* [Data section]:
- Opening Delimiter -
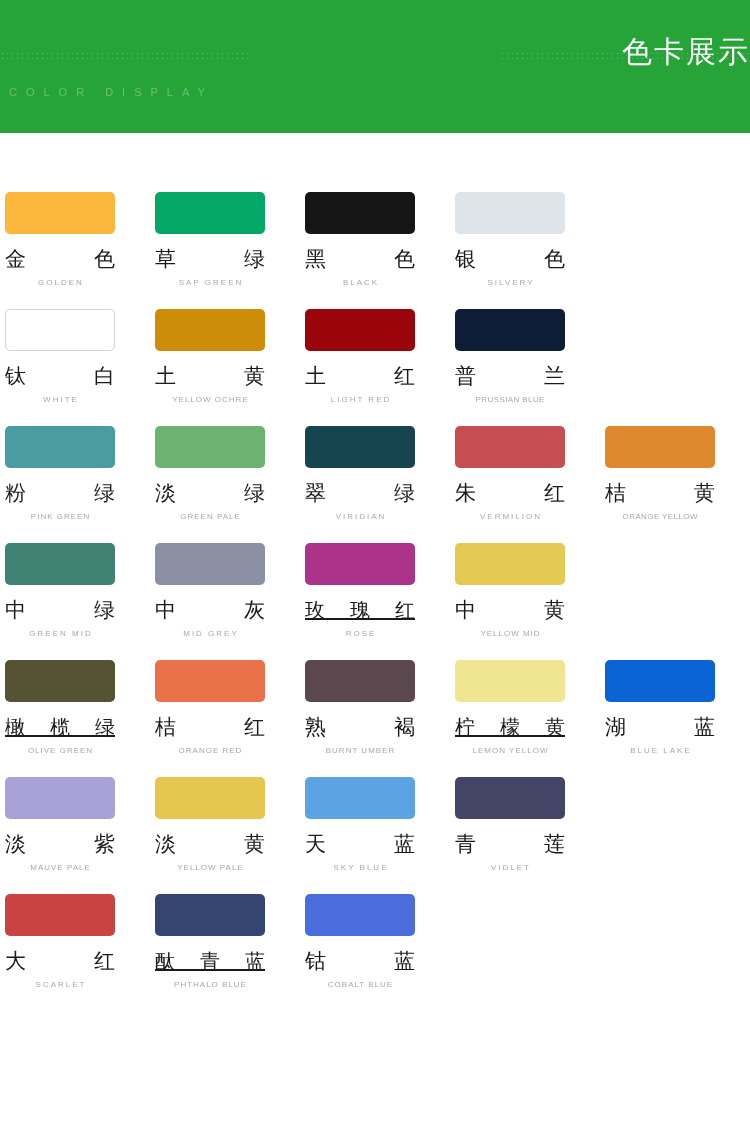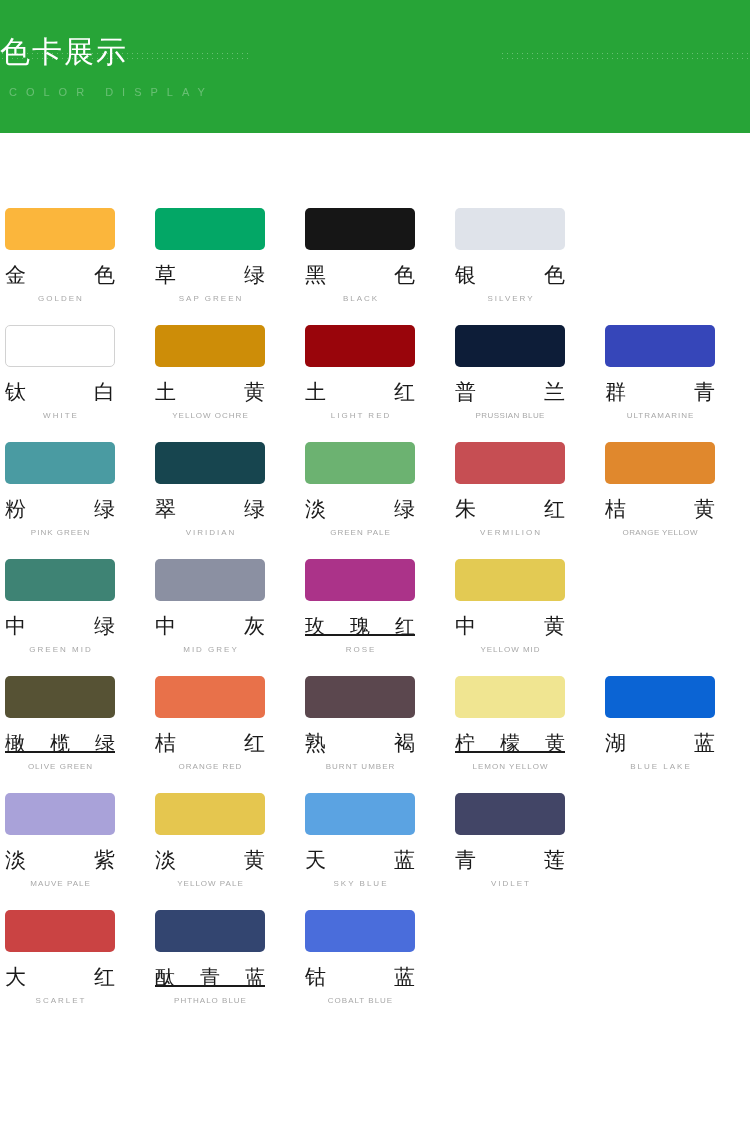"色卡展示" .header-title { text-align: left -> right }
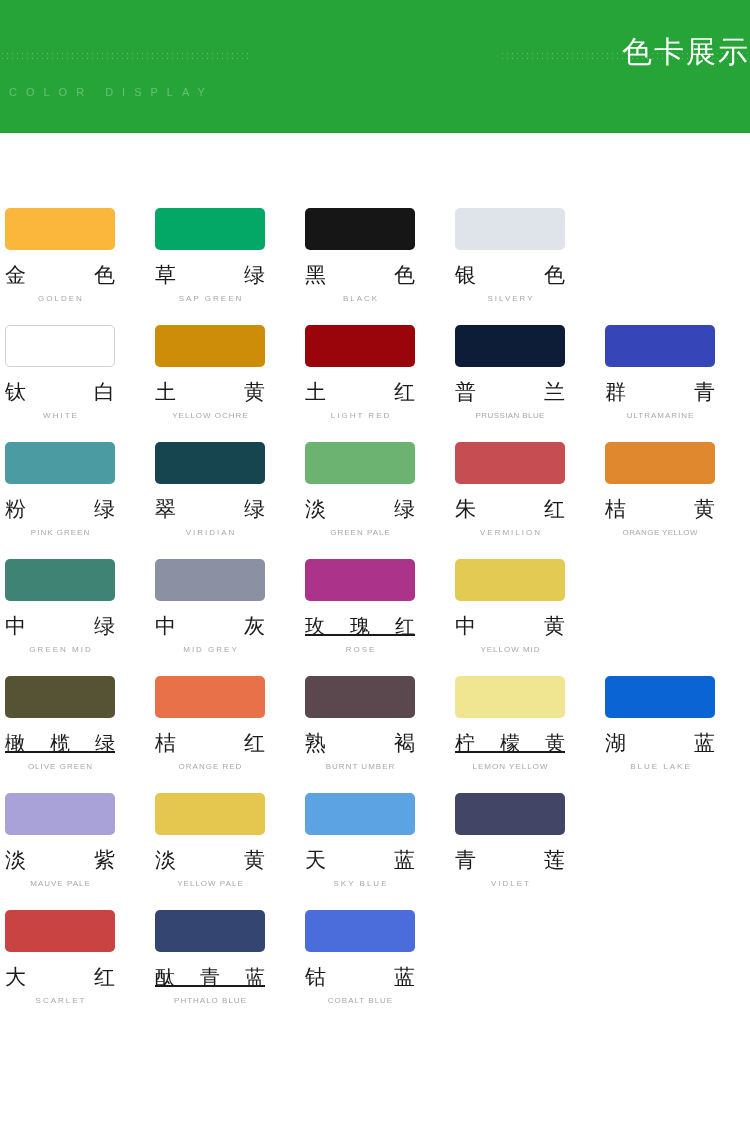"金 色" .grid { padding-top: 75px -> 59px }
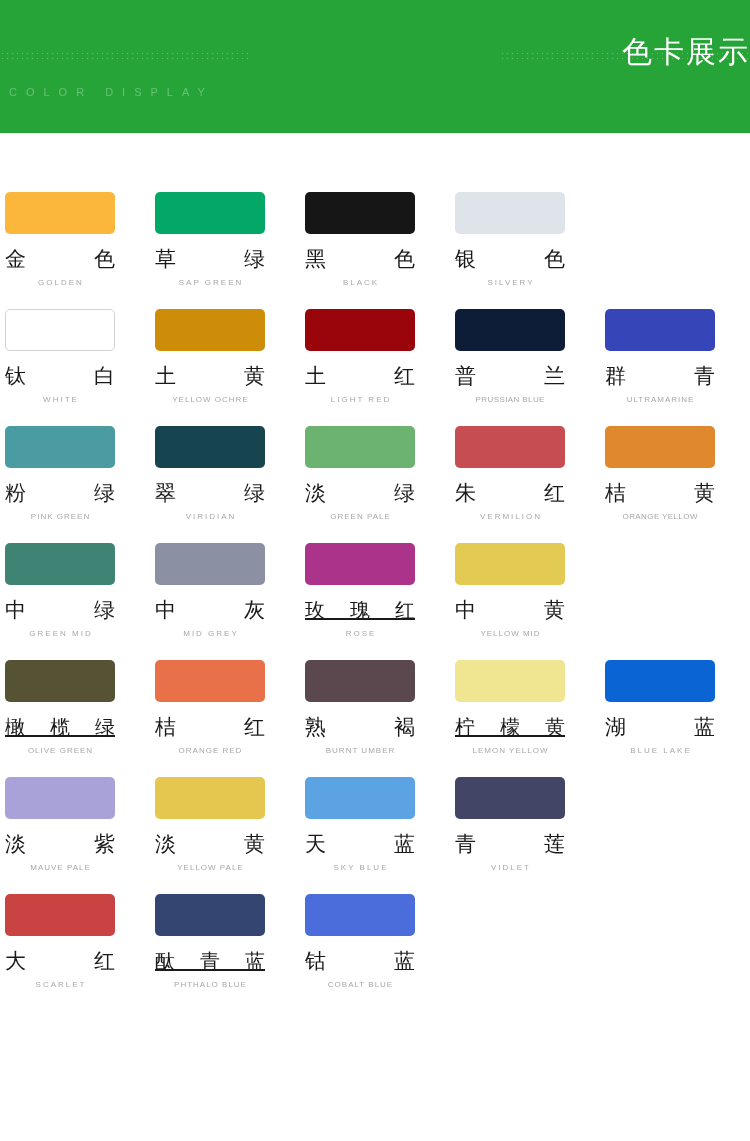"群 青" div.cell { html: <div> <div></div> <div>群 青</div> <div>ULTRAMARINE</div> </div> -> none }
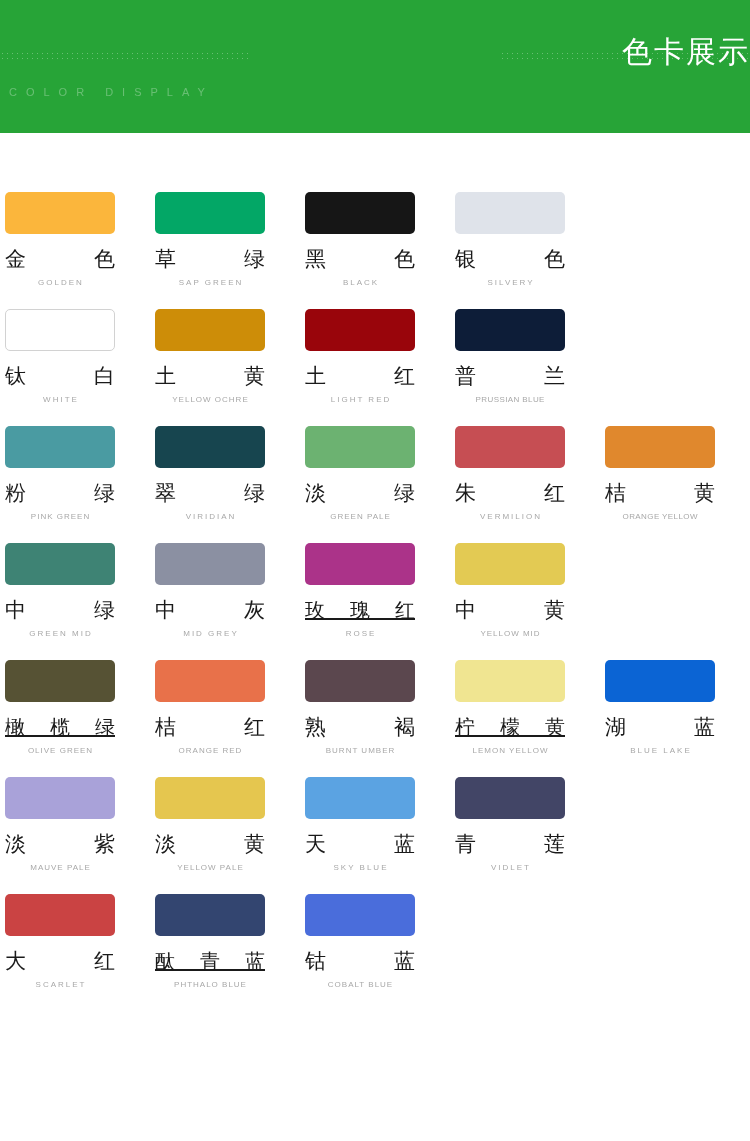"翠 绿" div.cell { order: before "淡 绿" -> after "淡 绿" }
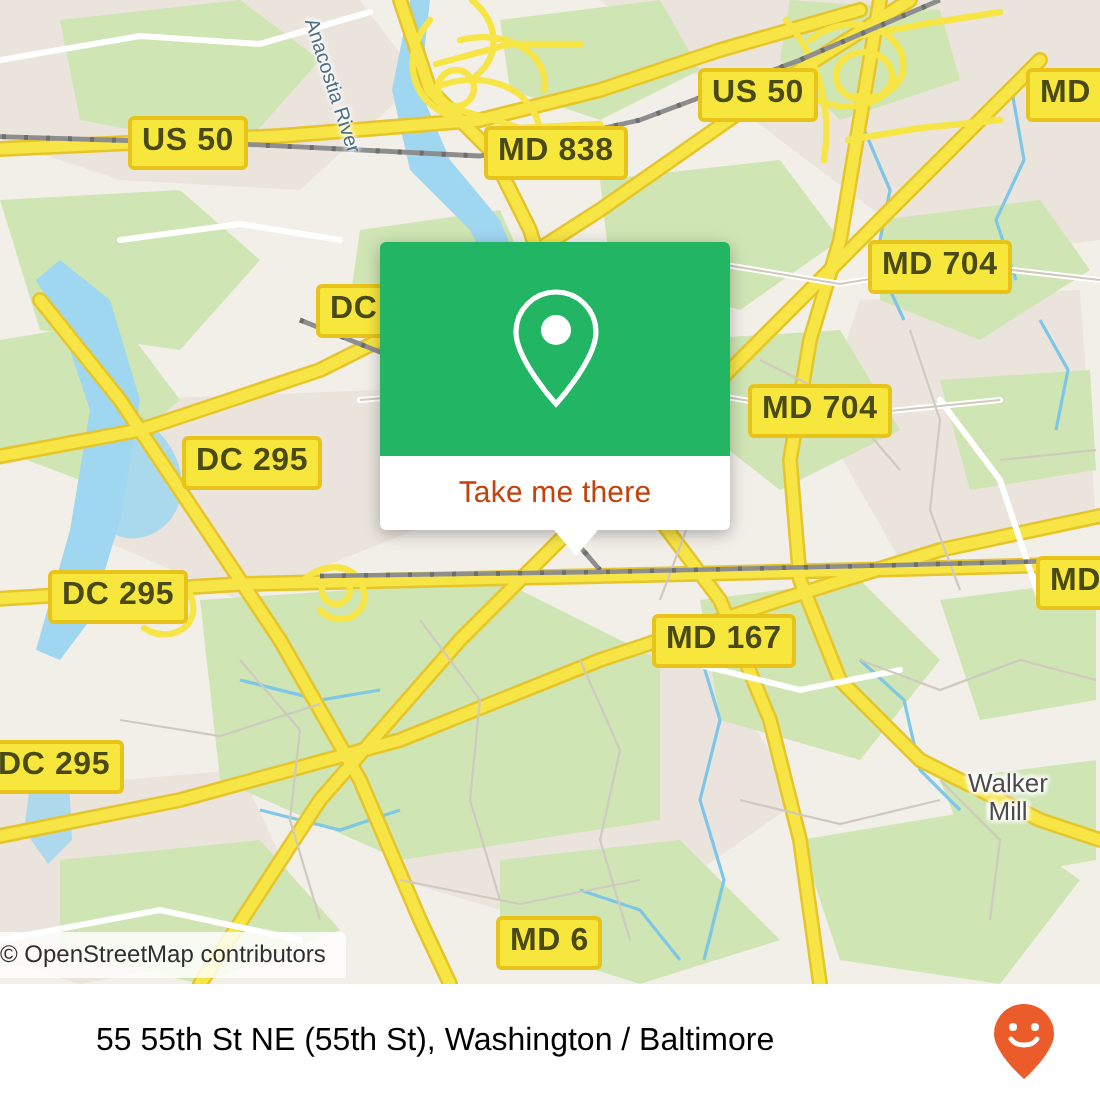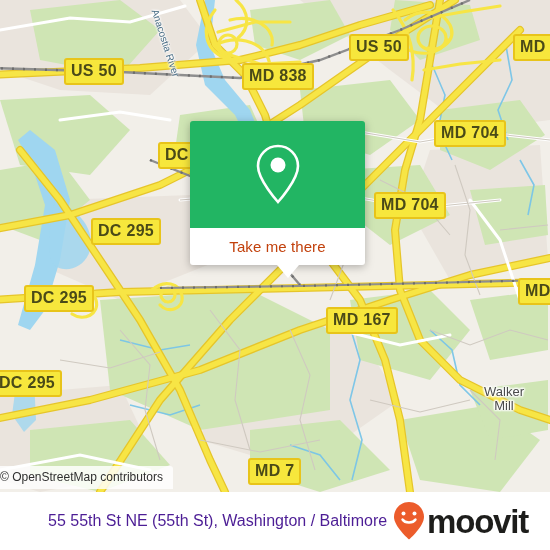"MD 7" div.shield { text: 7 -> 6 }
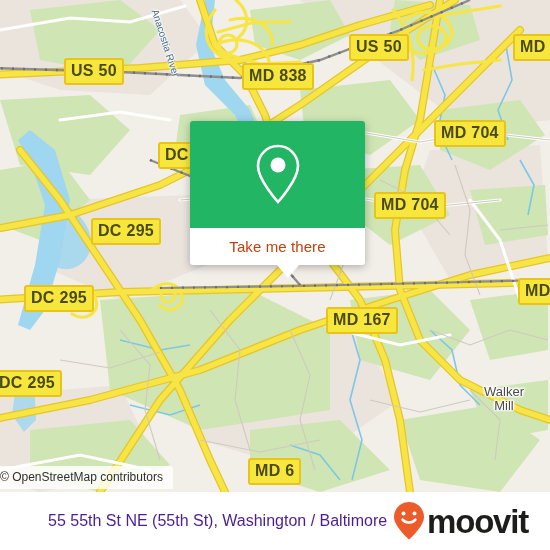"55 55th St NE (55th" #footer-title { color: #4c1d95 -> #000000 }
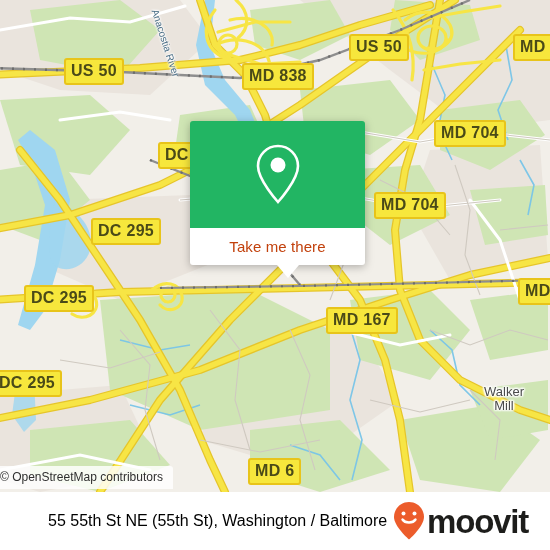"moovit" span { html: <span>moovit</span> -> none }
- Closing Delimiter -
* [Work item]:
From the line that contains "text: 7 -> 6" to the end of the listing, give every line again exactly as written. Leave the pictures out.

* [Reply]:
"MD 7" div.shield { text: 7 -> 6 }
"55 55th St NE (55th" #footer-title { color: #4c1d95 -> #000000 }
"moovit" span { html: <span>moovit</span> -> none }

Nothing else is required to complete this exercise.